As human beings we have our roots in nature, not simply because of the fact that the chemistry of our bodies is of essentially the same elements as the air of dirt or grass. In this sense, when we relate to nature we are putting our roots back into their native soil.

Two hundred years ago human beings had a real and deep connection with one of the most sacred trees:  THEOBROMA CACAO.

Originated in the upper Amazon basin region. There are 22 species, grouped into six sections. Only two of the 22 are of any interest to us: Theobroma Cacao, Theobroma Bicolor. 
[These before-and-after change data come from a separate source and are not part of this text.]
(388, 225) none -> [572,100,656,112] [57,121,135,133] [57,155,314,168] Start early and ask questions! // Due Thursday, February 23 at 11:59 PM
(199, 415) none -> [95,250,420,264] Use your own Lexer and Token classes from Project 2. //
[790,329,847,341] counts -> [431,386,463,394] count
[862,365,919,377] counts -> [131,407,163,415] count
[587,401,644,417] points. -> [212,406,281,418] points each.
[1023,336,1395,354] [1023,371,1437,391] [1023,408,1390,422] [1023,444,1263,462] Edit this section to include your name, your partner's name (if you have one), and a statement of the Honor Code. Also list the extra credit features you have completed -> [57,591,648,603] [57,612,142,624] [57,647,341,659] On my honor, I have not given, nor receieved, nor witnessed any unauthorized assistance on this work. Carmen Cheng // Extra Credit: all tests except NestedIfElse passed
Charles de L’Ecluse was the first to cite the cacao in the botanical literature as Cacao fructus. Later (1737), Linneu described it as Theobroma fructus. However, in 1753, the same Linneu proposed the specific name of Theobroma cacao, which remains to this day. 
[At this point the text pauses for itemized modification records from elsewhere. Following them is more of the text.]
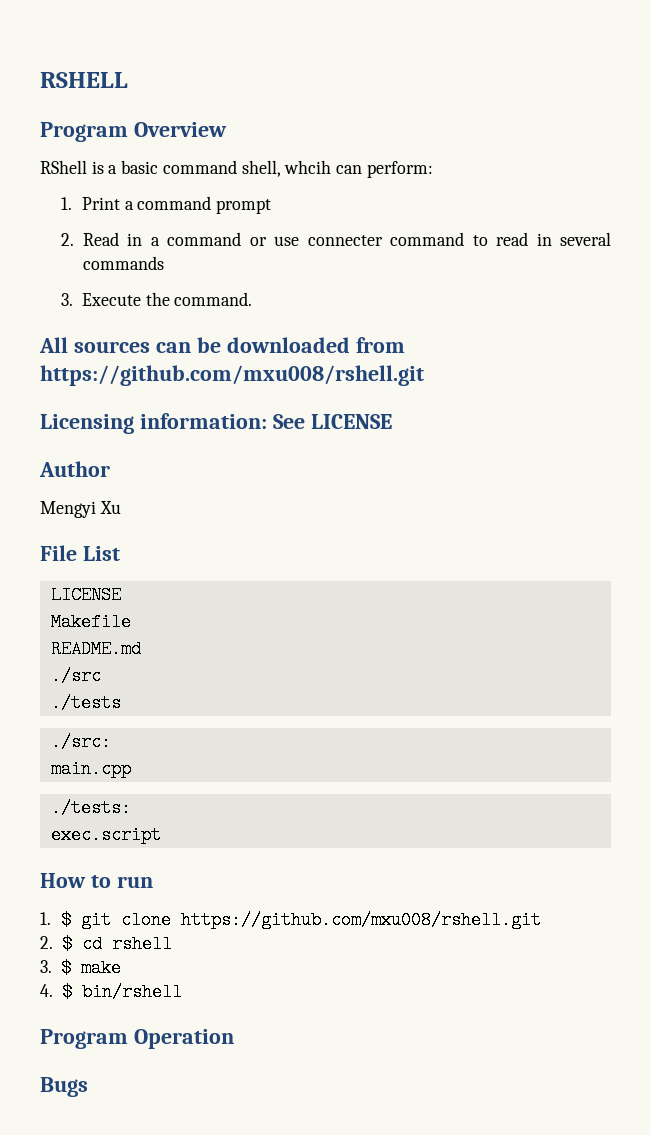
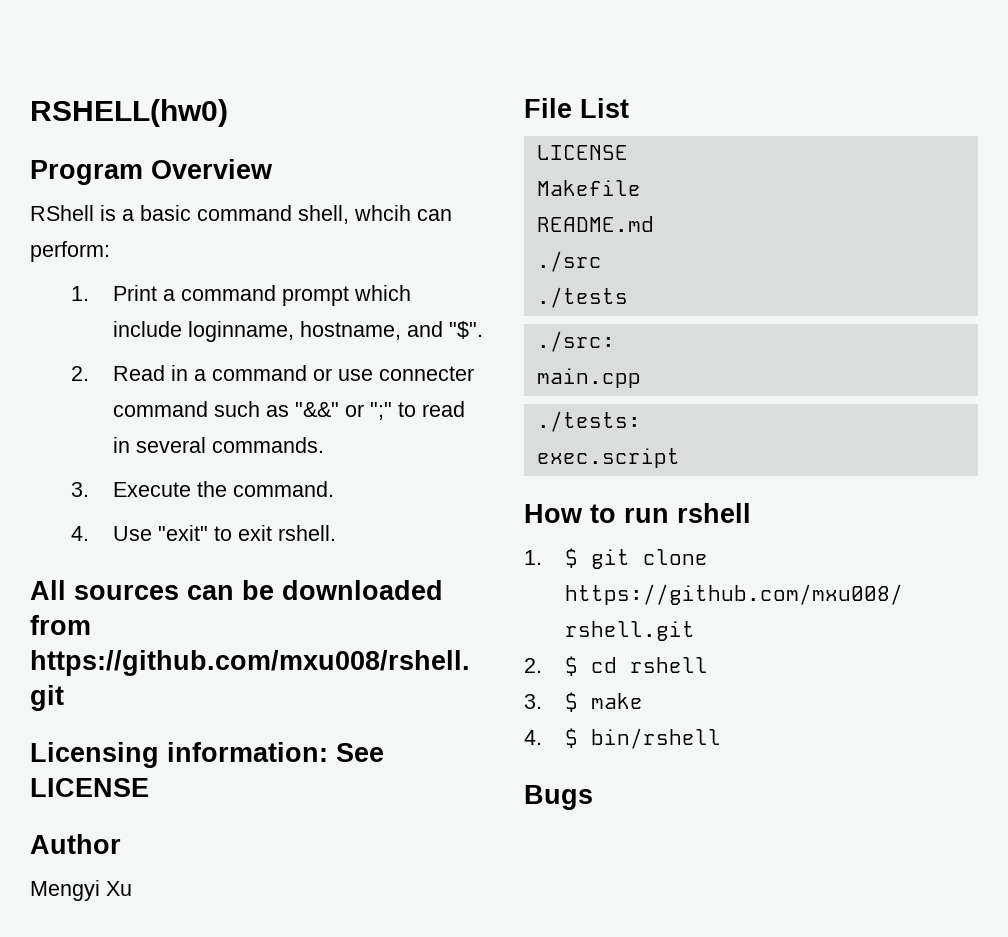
[40,72,128,88] RSHELL -> [30,99,228,127] RSHELL(hw0)
(272, 206) none -> [353,285,411,301] [112,321,483,342] which include loginname, hostname, and "$".
(465, 239) none -> [213,401,392,420] such as "&&" or ";"
[82,256,164,270] commands -> [211,437,324,453] commands.
(253, 299) none -> [71,525,336,541] // 4. Use "exit" to exit rshell.
(153, 882) none -> [677,503,751,523] rshell
[40,1029,234,1049] // Program Operation -> (722, 738) none

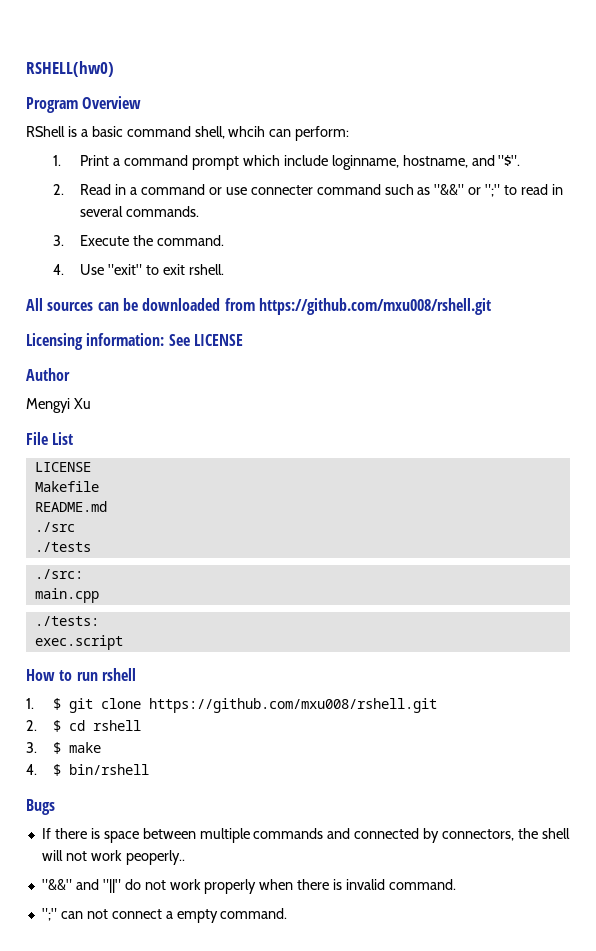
(593, 797) none -> [41,828,570,843] [41,850,185,865] [41,879,457,894] [41,908,288,923] // If there is space between multiple commands and connected by connectors, the shell will not work peoperly.. // "&&" and "||" do not work properly when there is invalid command. // ";" can not connect a empty command.

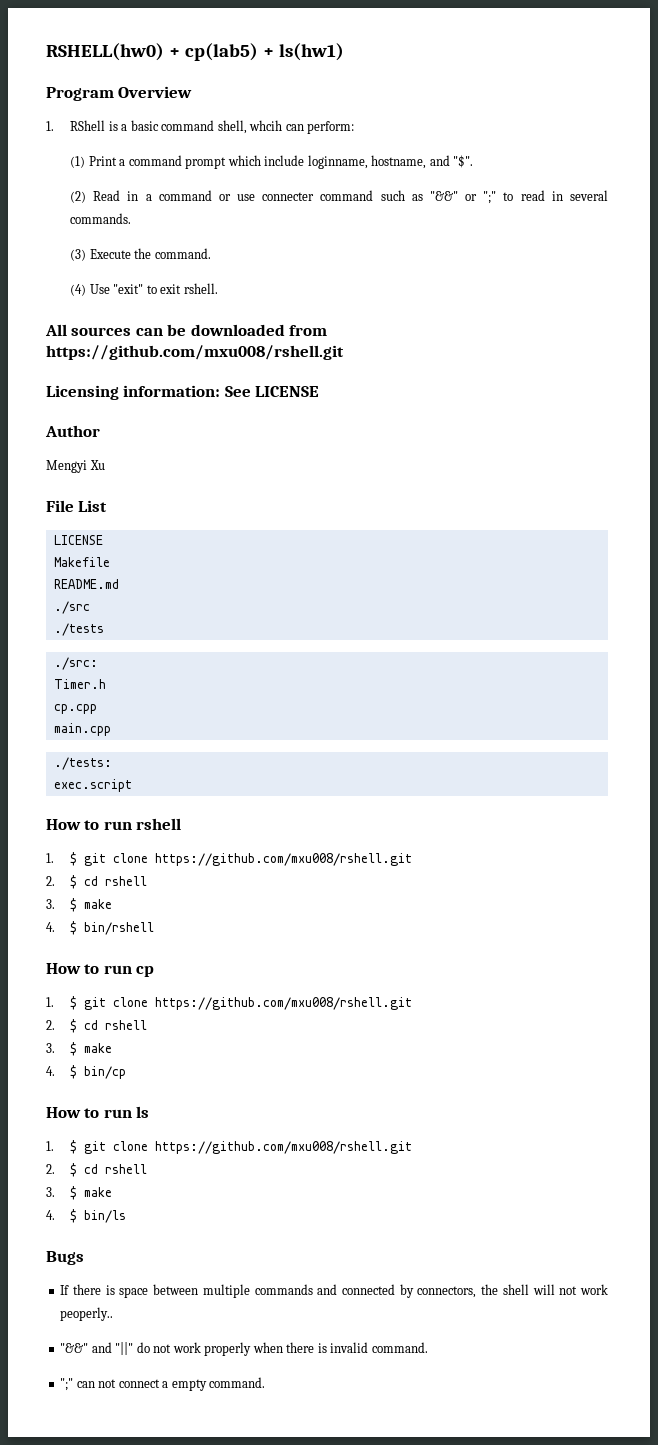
(114, 69) none -> [168,43,344,61] + cp(lab5) + ls(hw1)
(142, 102) none -> [46,121,54,131] 1.
[53,155,62,166] 1. -> [70,156,86,168] (1)
[53,184,65,195] 2. -> [70,191,87,203] (2)
[53,235,65,246] 3. -> [70,249,87,261] (3)
[53,264,65,275] 4. -> [70,284,87,296] (4)
(83, 574) none -> [53,679,106,689] [53,704,97,714] // Timer.h // cp.cpp
(150, 769) none -> [46,963,155,977] [46,996,413,1010] [46,1019,148,1033] [46,1042,113,1056] [46,1065,127,1079] [46,1106,150,1118] [46,1140,413,1154] [46,1163,148,1177] [46,1186,113,1200] [46,1209,127,1223] // How to run cp // 1. $ git clone https://github.com/mxu008/rshell.git // 2. $ cd rshell // 3. $ make // 4. $ bin/cp // How to run ls // 1. $ git clone https://github.com/mxu008/rshell.git // 2. $ cd rshell // 3. $ make // 4. $ bin/ls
The name could be influenced by the three alkaloids it contains, of which the two most important are theobromine, followed by caffeine. Furthermore, THEOBROMA CACAO,  is said to be mood enhancing, and is a known stimulant, vasodilator and diuretic. 

We now realize that the Spanish invaders derived their earliest real knowledge of cacao, and the word “cacao”, not from the Aztecs but from the Maya of the Yucatan Peninsula neighboring Central America. 

It so happens that “cacao” is another of those loan words from Mixe-Zoquean. Originally pronounced Kakawa, it has been reconstructed by linguists Terrence Kaufman and John Justeson as a vocabulary item by at least 1000 BC, at the very height of Olmec civilization at the great site of San Lorenzo.